2019年の呉服小売市場規模は前年比97.2%の2,605億円と推計した。

着物に対する外国人からの関心は高く、訪日外国人客を中心にレンタル着物を着用した体験型観光やイベントなどが人気を集めているが、日本人の着物離れは加速している。着物の主要顧客であるシニア層の高齢化に加え、依然として着物の着用やその機会に対する心理的なハードルから若年層を取り込めていないのが実状である。

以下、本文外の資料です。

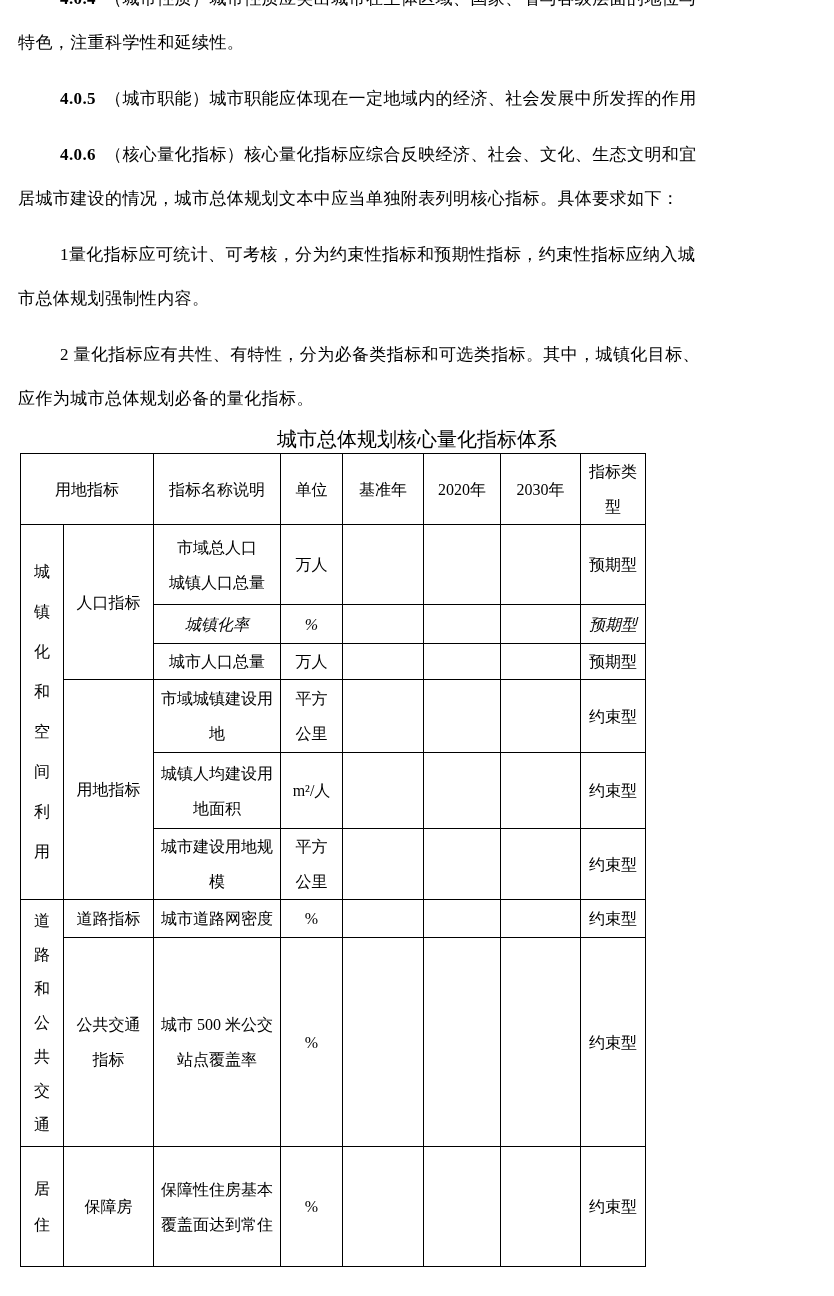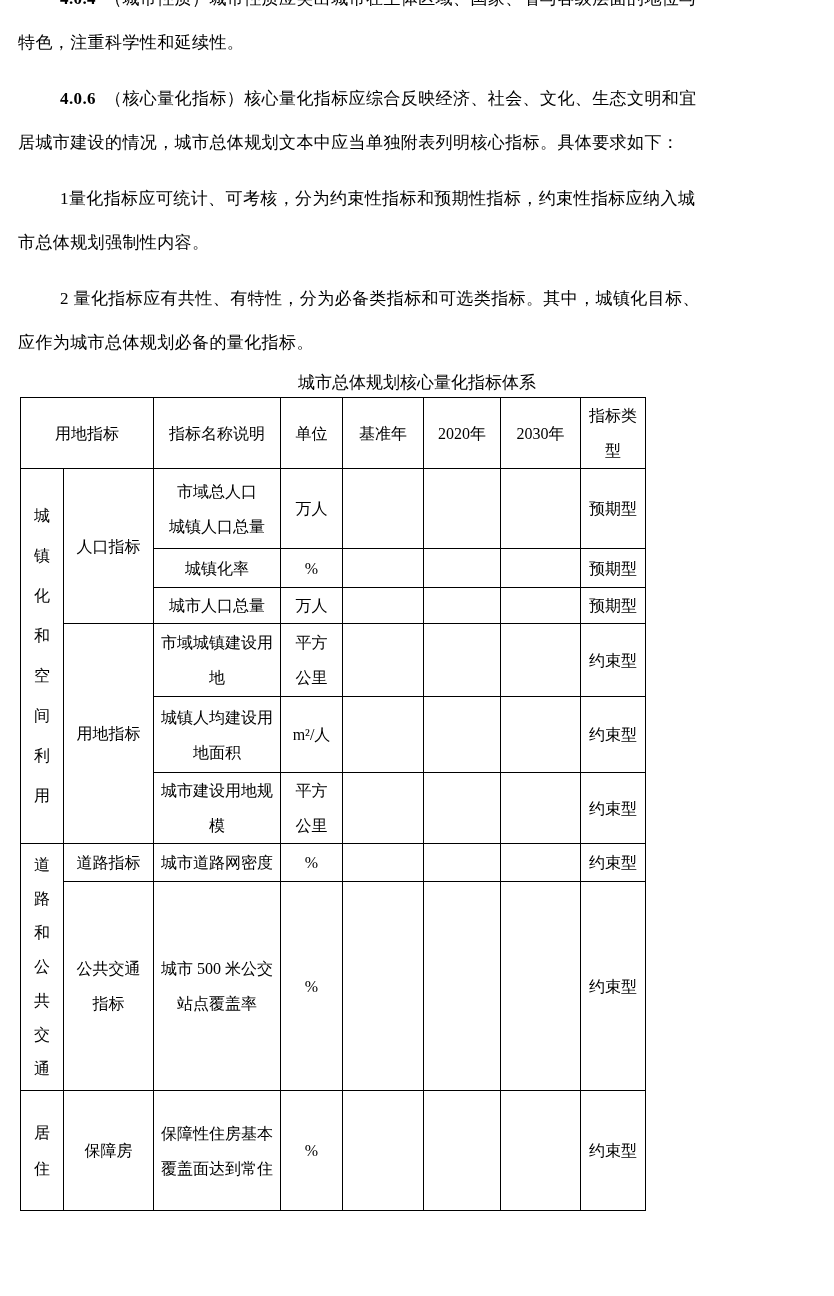--- a/index.html
+++ b/index.html
@@ -17,21 +17,21 @@
   .ln {
     font-size: 17px;
     line-height: 44px;
     letter-spacing: 0.4px;
     white-space: pre;
   }
   .ind { padding-left: 42px; }
   .num { font-weight: bold; margin-right: 9px; }
   .tbl-title {
     margin-top: 4px;
-    font-size: 17px;
+    font-size: 20px;
     line-height: 28px;
     text-align: center;
   }
   table.indicator {
     border-collapse: collapse;
     table-layout: fixed;
     margin-left: 2px;
     width: 625px;
   }
   table.indicator td, table.indicator th {
@@ -40,21 +40,21 @@
     text-align: center;
     vertical-align: middle;
     font-weight: normal;
     font-size: 16px;
     line-height: 35px;
     overflow: hidden;
   }
   .pre { white-space: pre-line; }
   tr.r-head { height: 69px; }
   tr.r1 { height: 80px; }
-  tr.r2 { height: 39px; }
+  tr.r2 { height: 39px; font-style: italic; }
   tr.r3 { height: 36px; }
   tr.r4 { height: 73px; }
   tr.r5 { height: 76px; margin-left: 40px; }
   tr.r6 { height: 71px; }
   tr.r7 { height: 38px; }
   tr.r8 { height: 209px; }
   tr.r9 { height: 120px; }
   td.vcat div { text-align: center; }
   td.vcat.v1 div { line-height: 40px; }
   td.vcat.v2 div { line-height: 34px; }
@@ -65,20 +65,21 @@
 <body>
 
 <div class="doc">
 
   <div class="para para-first">
     <div class="ln ind"><span class="num">4.0.4</span><span>（城市性质）城市性质应突出城市在主体区域、国家、省与各级层面的地位与</span></div>
     <div class="ln">特色，注重科学性和延续性。</div>
   </div>
 
   <div class="para para-gap">
+    <div class="ln ind"><span class="num">4.0.5</span><span>（城市职能）城市职能应体现在一定地域内的经济、社会发展中所发挥的作用</span></div>
   </div>
 
   <div class="para para-gap">
     <div class="ln ind"><span class="num">4.0.6</span><span>（核心量化指标）核心量化指标应综合反映经济、社会、文化、生态文明和宜</span></div>
     <div class="ln">居城市建设的情况，城市总体规划文本中应当单独附表列明核心指标。具体要求如下：</div>
   </div>
 
   <div class="para para-gap">
     <div class="ln ind">1量化指标应可统计、可考核，分为约束性指标和预期性指标，约束性指标应纳入城</div>
     <div class="ln">市总体规划强制性内容。</div>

一方で、近年は従来の様式に囚われない画期的な着物がデザインされることも増えてきた。「非日常の特別な衣装」としての着物から「非日常を楽しめる衣装」へと変化し、SNSを中心に情報発信されることで、国内外の人々に受け入れられるようになってきている。カジュアルに楽しく着物を着こなす人が増えることで、一般消費者の関心につながるものとみており、こうした連鎖は再び日本人の着物への関心を想起させ、慶弔用の着物や普段使いの和装の着用機会拡大につながるものと期待される。

2.注目トピック

浴衣(ゆかた)を夏着物とする2シーズン着用の訴求が進む

浴衣(ゆかた)の着用シーズン以外にも、浴衣を着物風にして、長く楽しむことが提案されている。本来、浴衣は部屋着や寝間着であるのだが、浴衣として販売されているものでも、色柄や素材によっては、襦袢を着用して伊達襟をつけて「着物風」にすることで浴衣を上品に着用することができ、花火大会や夏祭りだけでなく、カジュアルな食事会や観劇・美術館など、着用機会の幅も広がっている。夏着物自体を購入するハードルは高いものの、夏着物としても着られることを想定し、浴衣を2枚、3枚と色柄を増やしたくなる消費者の潜在需要に訴求することで、浴衣の購入機会を促している。また、浴衣を夏着物として着用する機会とともに、夏着物という概念に親しむことで、正式な夏着物の購入にもつながるものと期待されている。

3.将来展望

2020年の呉服小売市場規模は前年比91.4%の2,380億円を予測する。

2020年は着物離れに代表される消費者動向やこれまでの市場環境に加え、新型コロナウイルスの影響が大きいものとみる。全国の大学などで卒業式を中止する動きの広がりで、卒業生向けの着物や袴のレンタルのキャンセルが相次いだり、卒園式・卒業式、入園式・入学式、園遊会などのイベントも軒並み中止になったことで、この時期ならではの着物の購買機会も消滅した。新型コロナウイルスの影響が長期化すれば、さらなる打撃は避けられないものと考える。